“唉!”
站在岸边的这名老年人,沉默了许久后,忽然叹了一口气。
“是我这个村长没用,连我们村子里的水都保护不了,是我没用啊!”
这老人乃是这老槐村的村长,三十岁当上村长,到现在有三十来年了,可以说是兢兢业业,不敢有半分懈怠。
虽然他能力不强,可是处事却极为的公正,所以老槐村的村民们也都爱戴他。
老槐村在他的领导下,虽然没有挣什么大钱,成为什么模范村,但是大家生活的也都安居乐业,没有出现什么有人吃不饱饭的情况。

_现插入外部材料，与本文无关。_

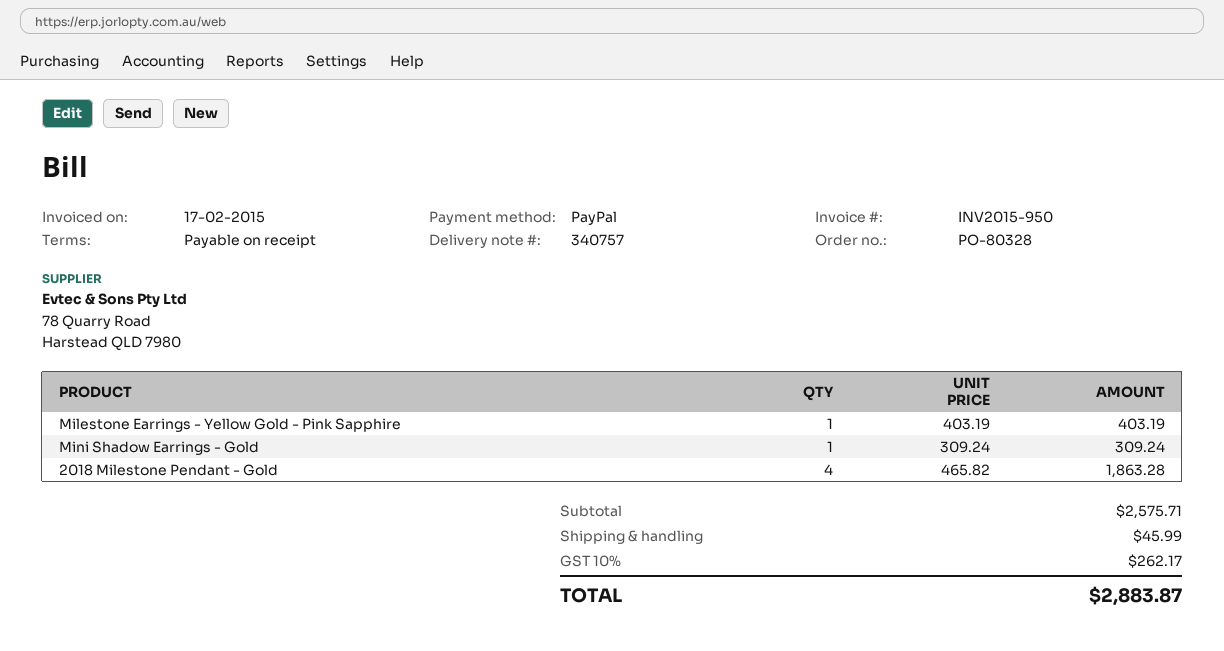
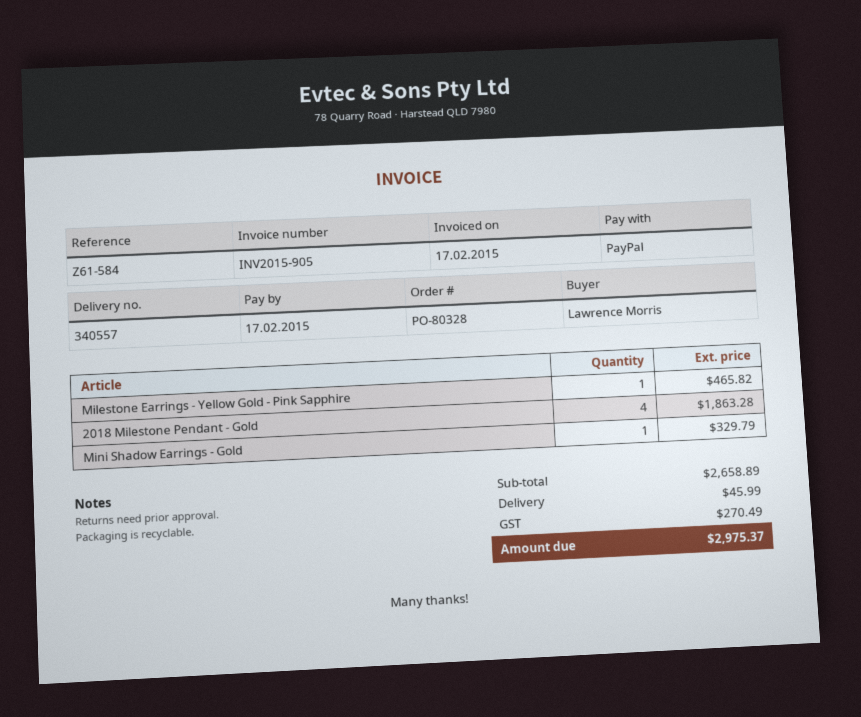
delivery note number: 340757 -> 340557
invoice number: INV2015-950 -> INV2015-905
Milestone Earrings - Yellow Gold - Pink Sapphire: 1 for 403.19 -> 1 for 465.82
Mini Shadow Earrings - Gold: 1 for 309.24 -> 1 for 329.79
subtotal: 2575.71 -> 2658.89
tax: 262.17 -> 270.49
total: 2883.87 -> 2975.37

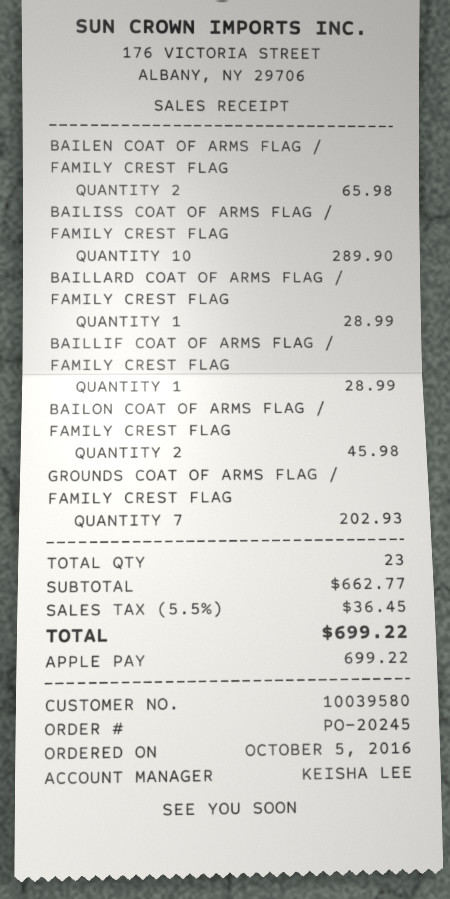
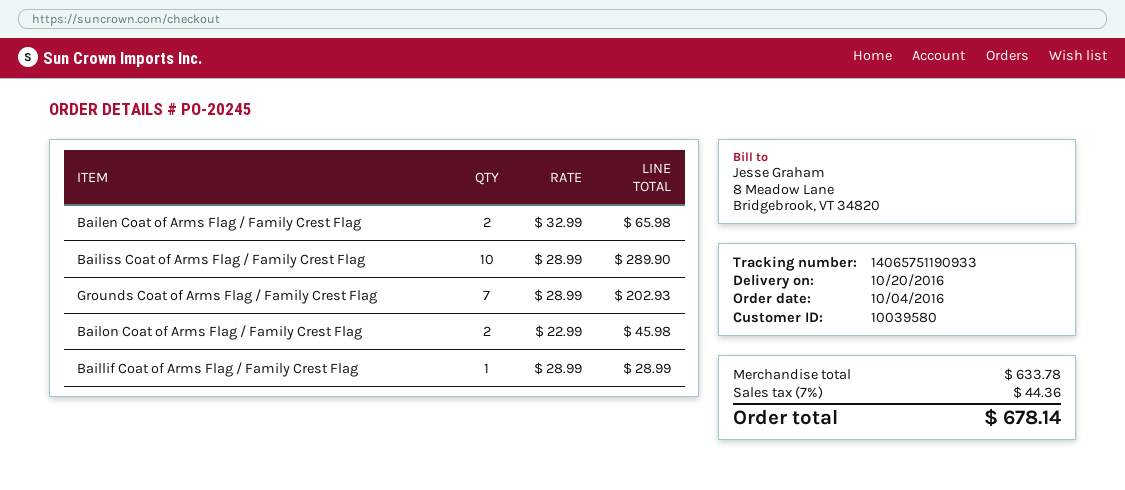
order date: 2016-10-05 -> 2016-10-04
BAILLARD COAT OF ARMS FLAG / FAMILY CREST FLAG: 1 for 28.99 -> none
subtotal: 662.77 -> 633.78
tax: 5.5% = 36.45 -> 7% = 44.36
total: 699.22 -> 678.14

可是近半年来,老槐村却遇到了一件怪事,村子里的村民们频频生病,却始终找不出原因来。
直到最近,有村民发现,老槐村的水源被污染了。
村子附近一家原本废弃的工厂,半年前被人收购之后,就一直在偷偷的往河里排放污水。
老槐村就这么一条河,可以说就靠着这条小河生活。
现在被污染了,村民们也因此频频生病。
张怀书,也就是老槐村的村长,也去找过工厂的人交涉,但是却没有作用。
他也向上反映,但是得到的答复却是要先等他们调查。
就这么一调查,就是三个月过去,工厂依旧在排放污水,老槐村的村民们依旧是频繁得病。
张怀书一时间也找不到什么更好的办法,烦闷之下只能来到河边发泄。
潜藏在河底的楚河,听着张怀书的自语,终于将事情给理清了。
同时,他也知道接下来应该如何去整治这家工厂。
只见楚河将自己的一缕精神印记打向张怀书,随后就目送着张怀书离开。
等到看不见他的身影了,楚河也转身往自己的巢穴方向游去。
……
当夜,月黑风高。
老槐村村长张怀书的土坯房内,灯光昏暗。
奔波了一天的老人,和衣躺在床上,眉头紧锁,梦里仍是村民们痛苦的呻吟和那条翻着死鱼、泛着黑沫的小河。
忽然,一股清凉、纯净的水汽,毫无征兆地弥漫在狭小的房间内。
“谁?”张怀书猛地坐起,却发现自己并不是在家中,而是身处一片波光粼粼的清澈水底。
四周的黑暗消失不见,取而代之的是洁净的沙石和摇曳的水草。
一道庞大的、通体漆黑、双目如炬的蛇影,盘踞在不远处的石台之上,周身散发着令人敬畏的威压。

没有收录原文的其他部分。